**ACTION ITEM:** Extract the run of lines that starts at the top of the records below and ends at the line with "Coctel de mezcla de mariscos.", keeping both ends and excluding pictures.

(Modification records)
────────────────────────────────────────

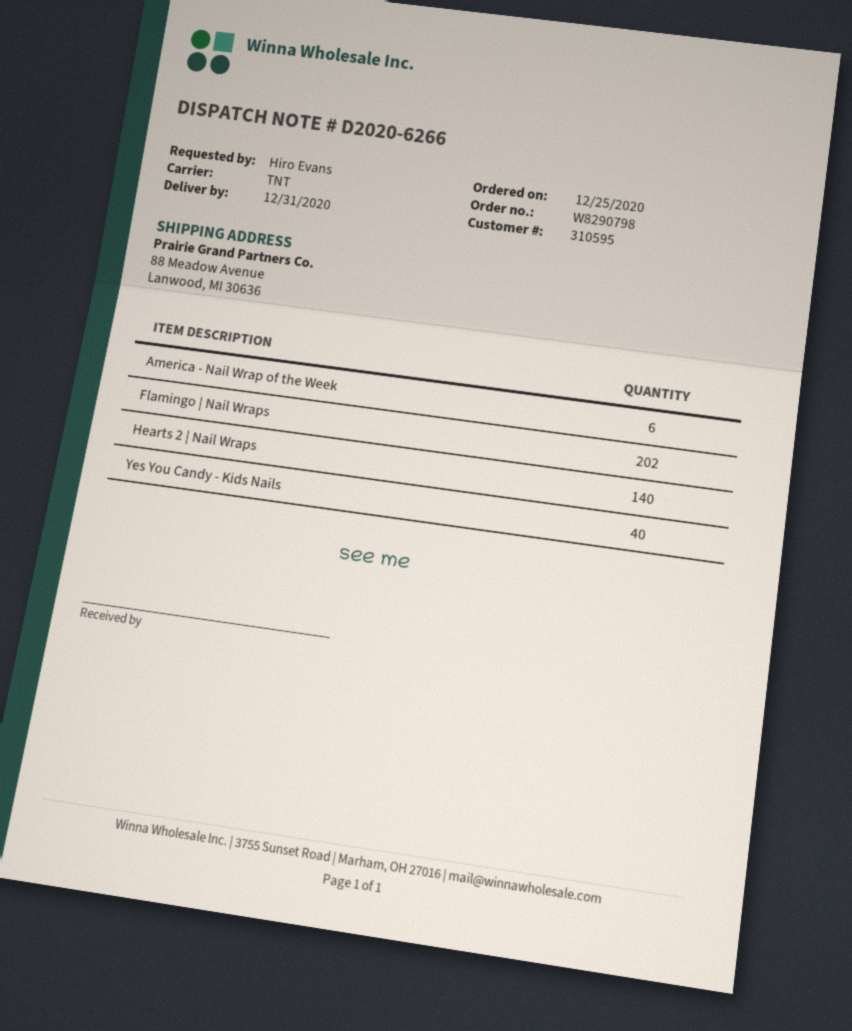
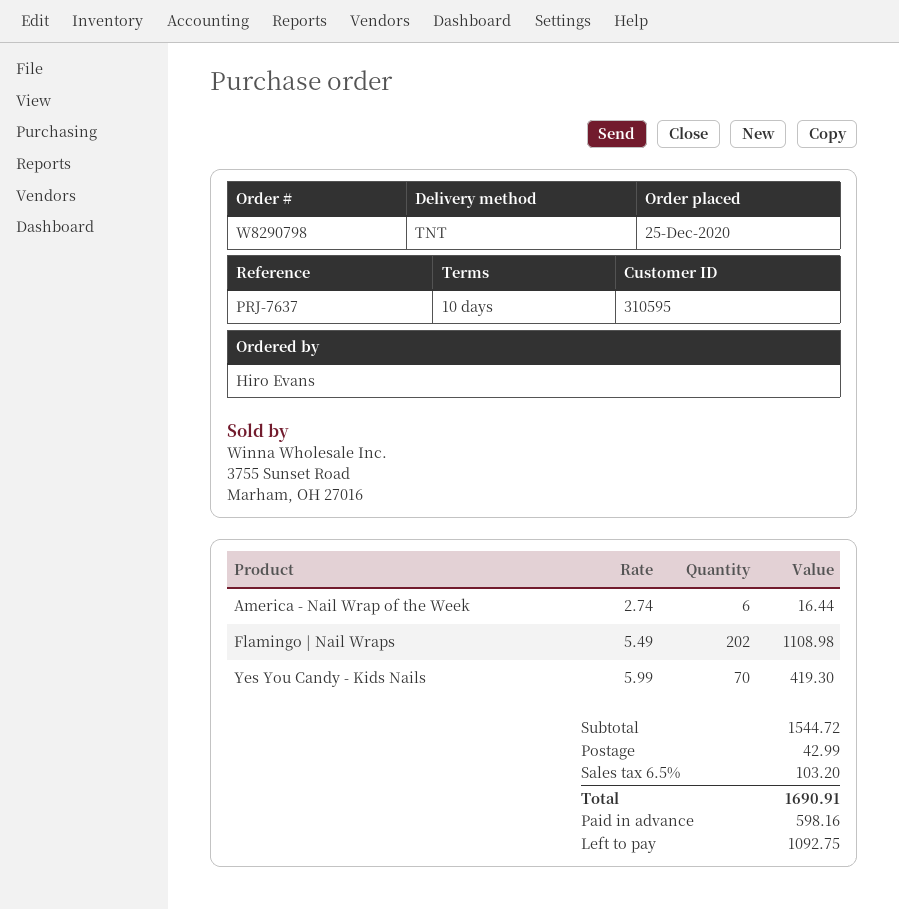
Hearts 2 | Nail Wraps: 140 -> none
Yes You Candy - Kids Nails: 40 -> 70

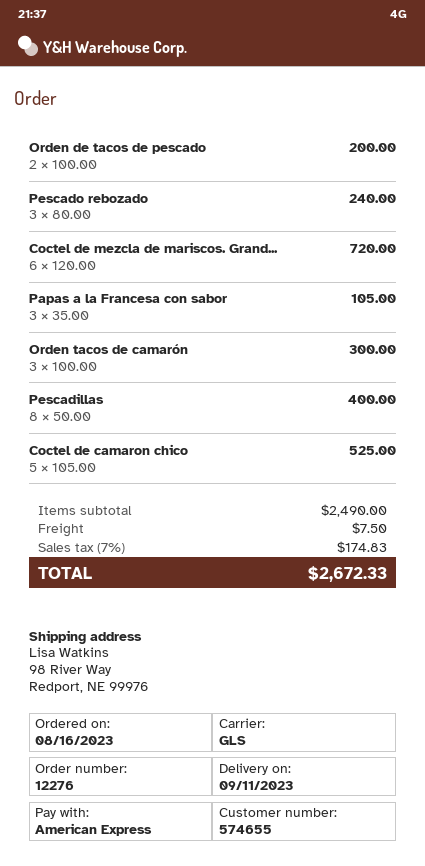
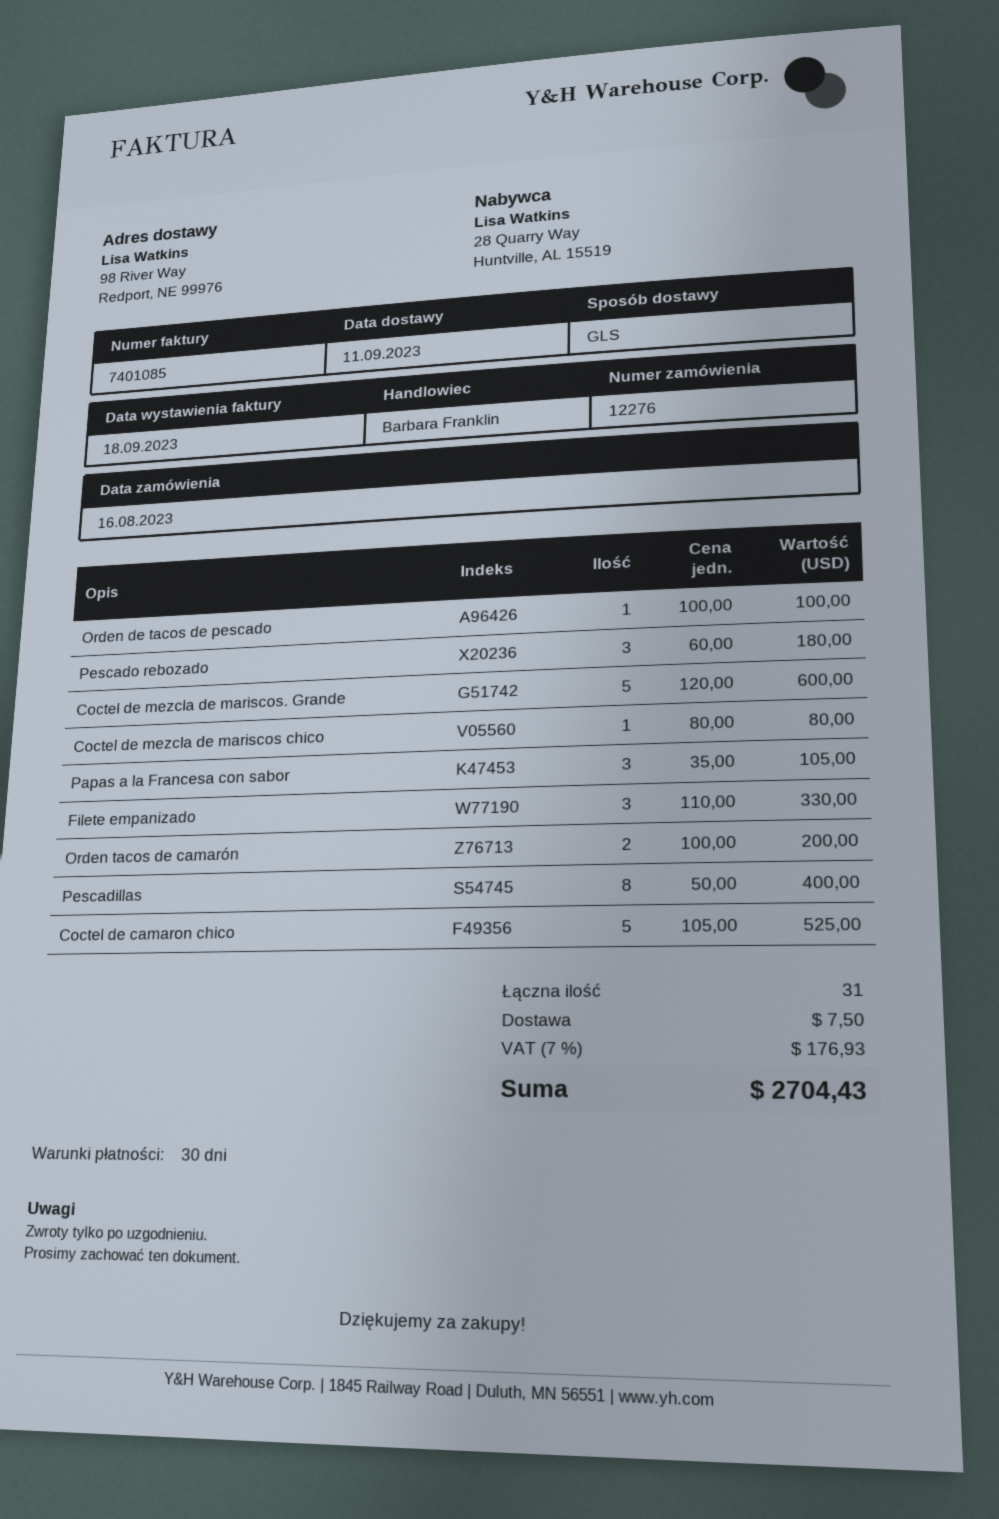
Orden de tacos de pescado: 2 x 100.00 = 200.00 -> 1 x 100.00 = 100.00
Pescado rebozado: 3 x 80.00 = 240.00 -> 3 x 60.00 = 180.00
Coctel de mezcla de mariscos. Grand...: 6 x 120.00 = 720.00 -> 5 x 120.00 = 600.00
Orden tacos de camarón: 3 x 100.00 = 300.00 -> 2 x 100.00 = 200.00
Coctel de mezcla de mariscos chico: none -> 1 x 80.00 = 80.00
Filete empanizado: none -> 3 x 110.00 = 330.00
tax: 7% = 174.83 -> 7% = 176.93
total: 2672.33 -> 2704.43

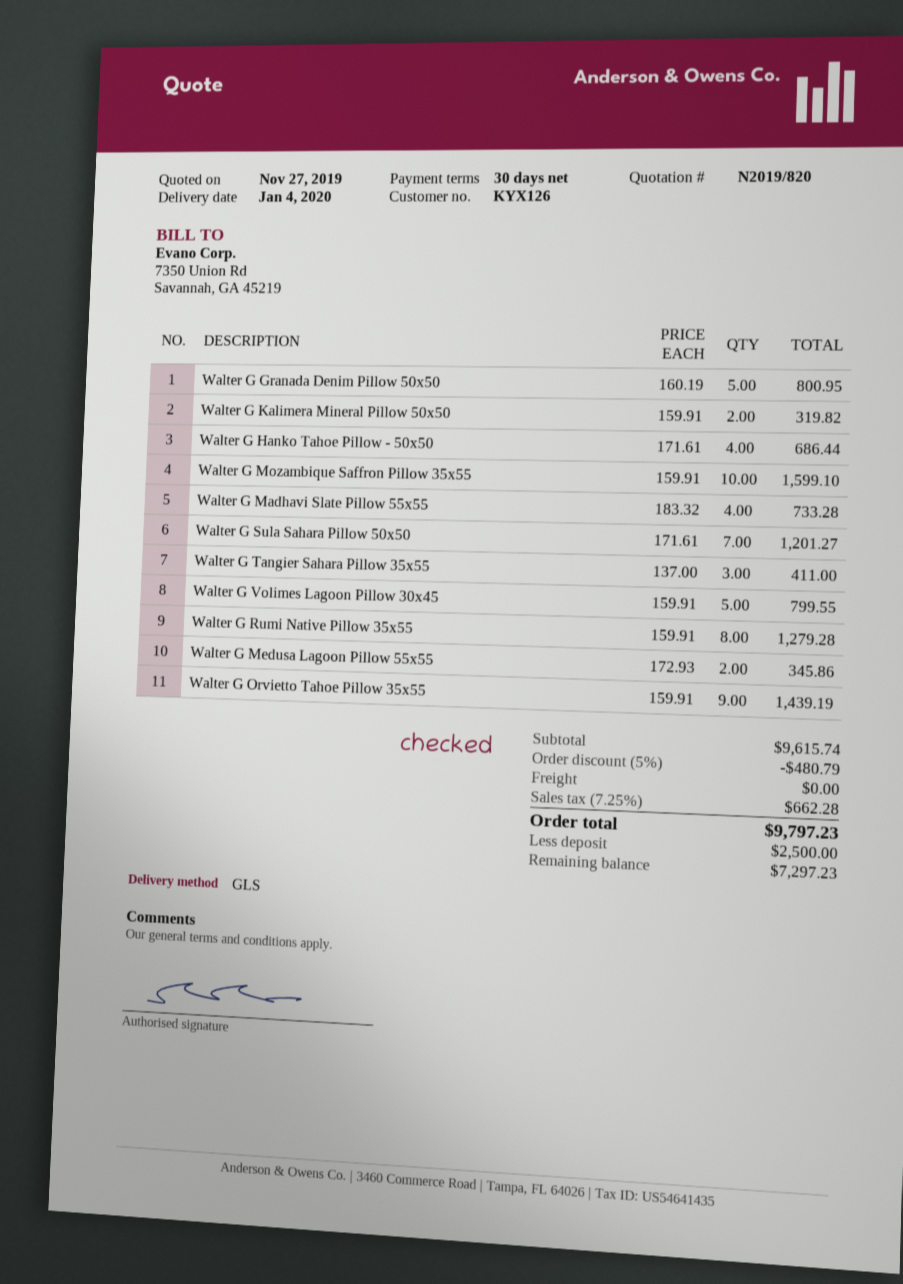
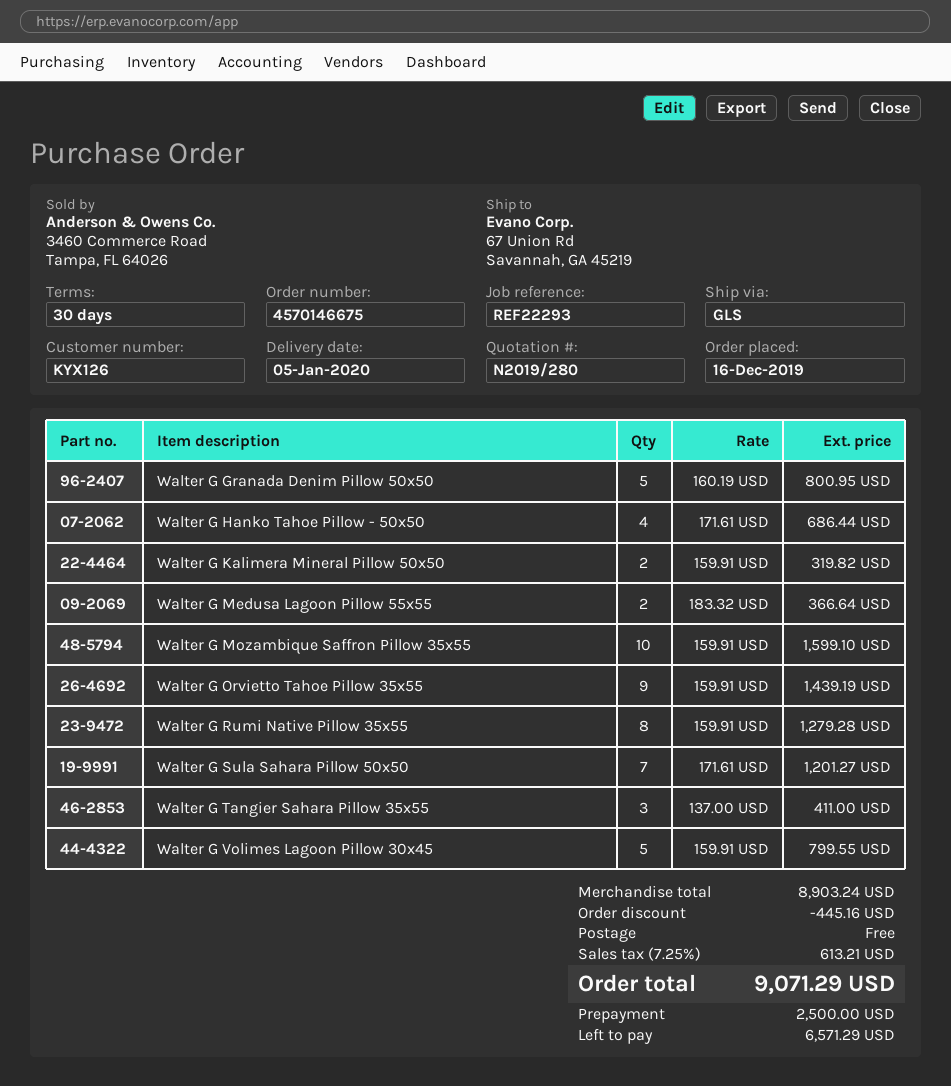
quote number: N2019/820 -> N2019/280
delivery date: 2020-01-04 -> 2020-01-05
Walter G Madhavi Slate Pillow 55x55: 4 x 183.32 = 733.28 -> none
Walter G Medusa Lagoon Pillow 55x55: 2 x 172.93 = 345.86 -> 2 x 183.32 = 366.64
subtotal: 9615.74 -> 8903.24
discount: 480.79 -> 445.16
tax: 7.25% = 662.28 -> 7.25% = 613.21
total: 9797.23 -> 9071.29
balance: 7297.23 -> 6571.29

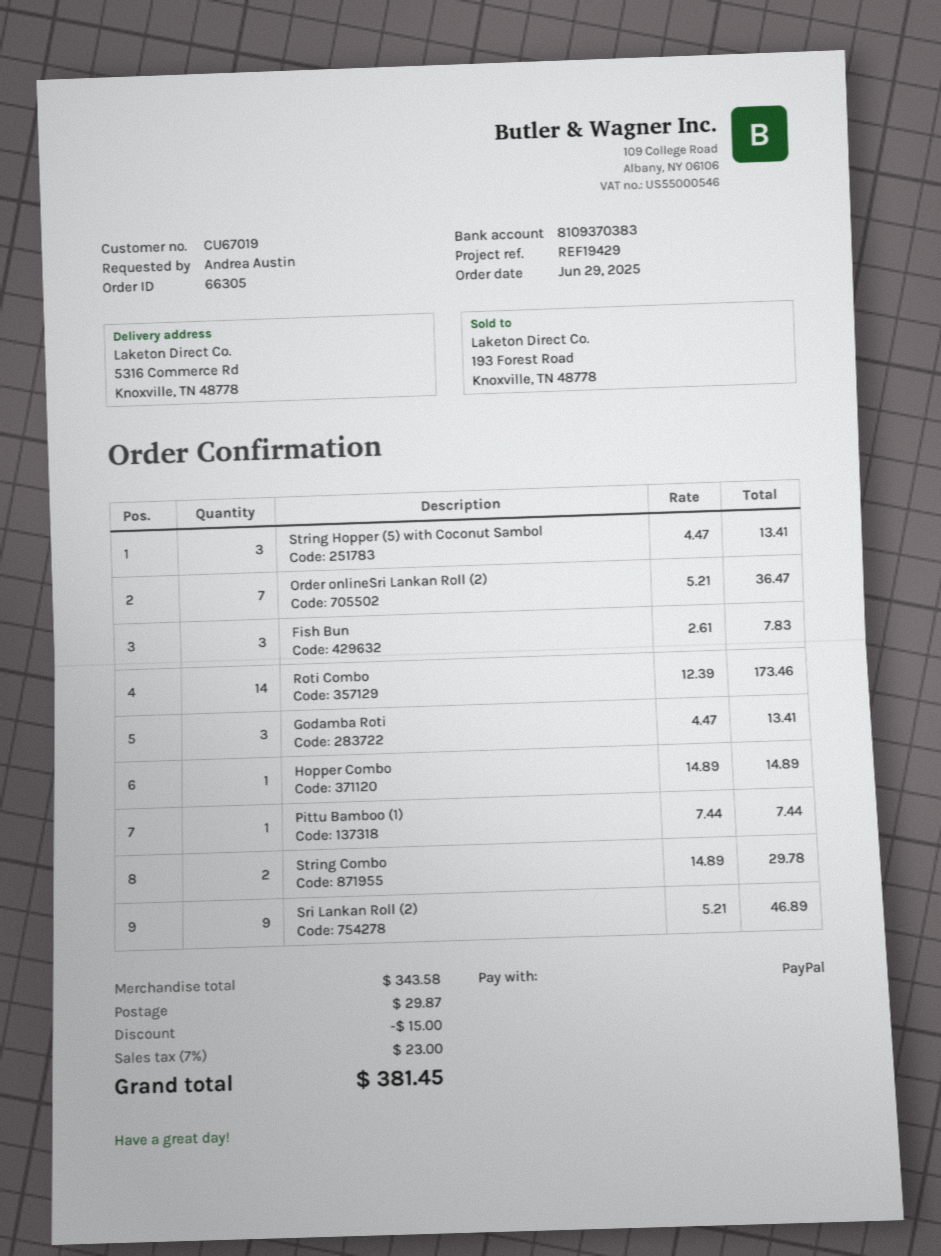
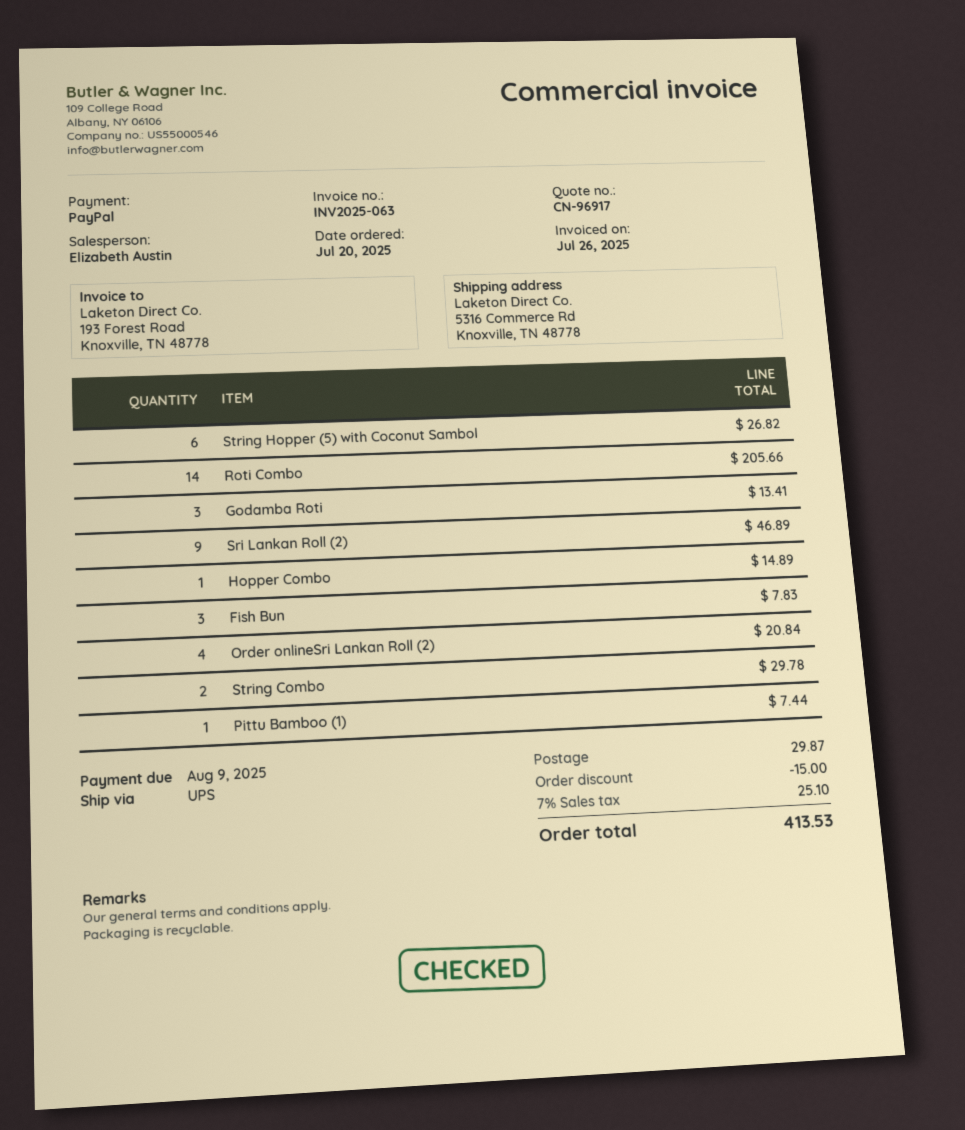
order date: 2025-06-29 -> 2025-07-20
String Hopper (5) with Coconut Sambol: 3 for 13.41 -> 6 for 26.82
Order onlineSri Lankan Roll (2): 7 for 36.47 -> 4 for 20.84
Roti Combo: 14 for 173.46 -> 14 for 205.66
tax: 7% = 23.00 -> 7% = 25.10
total: 381.45 -> 413.53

────────────────────────────────────────

**RESPONSE:**
Hearts 2 | Nail Wraps: 140 -> none
Yes You Candy - Kids Nails: 40 -> 70

Orden de tacos de pescado: 2 x 100.00 = 200.00 -> 1 x 100.00 = 100.00
Pescado rebozado: 3 x 80.00 = 240.00 -> 3 x 60.00 = 180.00
Coctel de mezcla de mariscos. Grand...: 6 x 120.00 = 720.00 -> 5 x 120.00 = 600.00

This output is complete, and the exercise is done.